La secrétaire d’Etat à la politique de la Ville
Fadela Amara nous a pondu un plan gouvernemental pour les banlieues,
qu’elle nomme, parce qu’elle a le sens de la formule, le plan
"anti-glandouille".
Forte de cette popularité, notre Fadela s’emballe et déclare :
"Il y a une mesure qui est résumée par un concept, c’est tout simplement tolérance zéro pour la glandouille".
Et là, je m’interroge.
Que risque-t-on, demain, concrètement , si on est pris en flagrant délit de glandouille ?
Imaginons pour voir :
C’est lundi matin, et parce que vous avez compris que travailler plus
pour gagner plus c’est des conneries tout ça, vous appelez le bureau
pour dire que vous ne viendrez pas aujourd’hui.
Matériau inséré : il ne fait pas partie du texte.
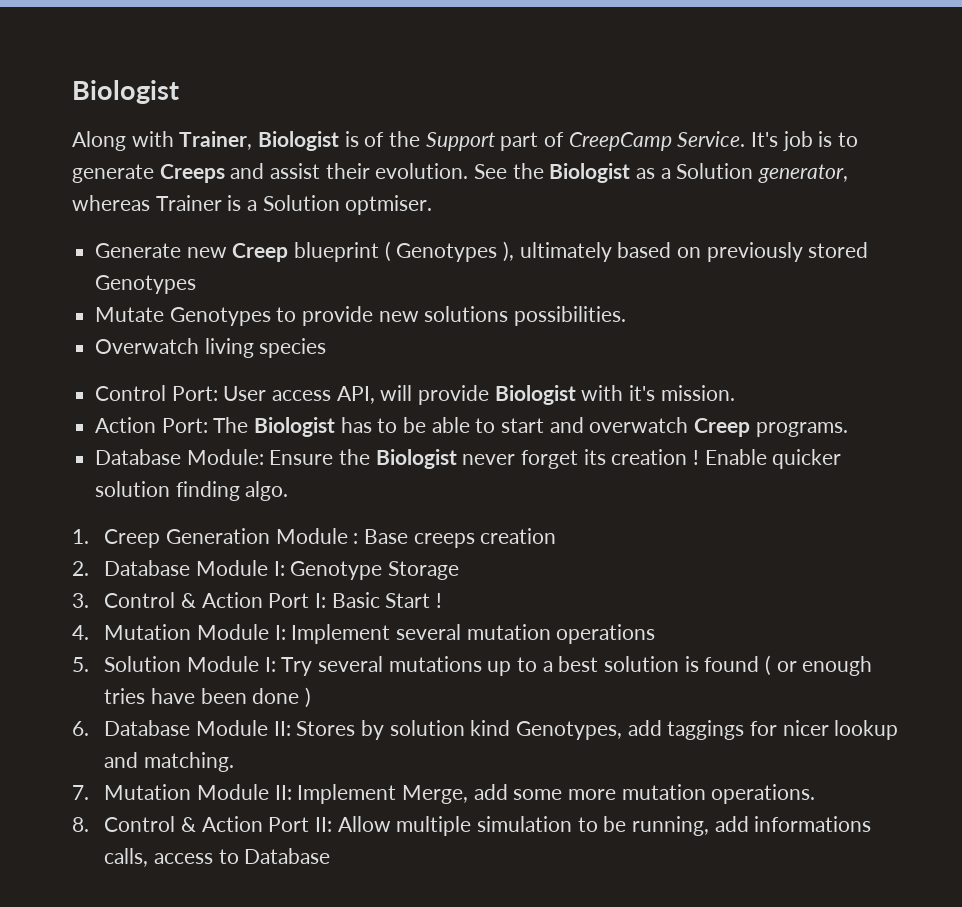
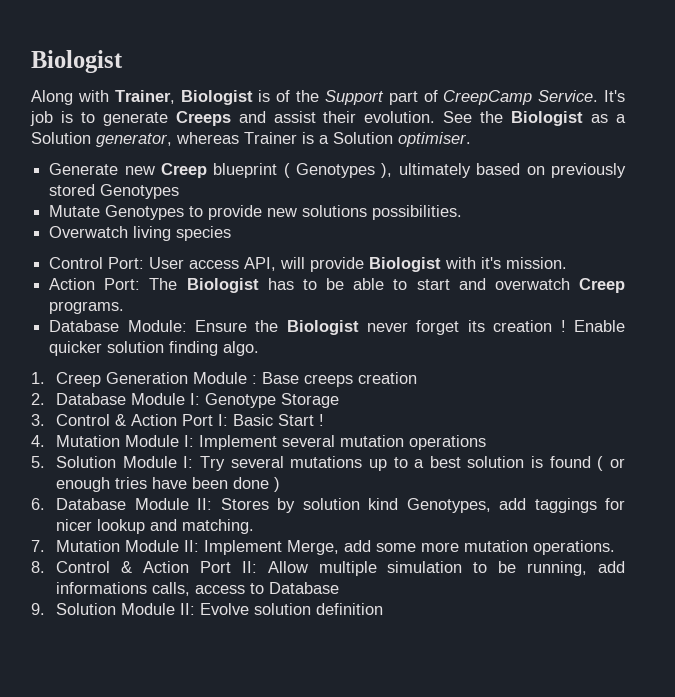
- See the Biologist as a Solution generator, whereas Trainer is a Solution optmiser.
+ See the Biologist as a Solution generator, whereas Trainer is a Solution optimiser.
+ 9. Solution Module II: Evolve solution definition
Vous vous organisez une bonne journée de glande au lit, toutes lumières
allumées (tant qu’on y est vous êtes contre les économies d’énergies)
tout en fumant des clopes (parce que fumer tue).
Soudain, votre voisine, alertée par la lumière qui filtre sous votre porte appelle la police :
« Allo, le commissariat ? Venez vite, j’en peux plus, y’a quelqu’un qui glande dans l’appartement d’à côté ! »
Les flics débarquent. Vous n’avez pas eu le temps d’éteindre la téloche, vous ouvrez la porte en chaussons, c’est le drame.
L’histoire ne dit pas si vous finirez en taule, si vous perdrez votre emploi, si vous écoperez seulement de 50 heures de loisirs forcés...
Le militantisme pour le droit à la paresse n’est pas tout jeune (Paul Lafargue, 1880), mais n’a jamais été autant d’actualité.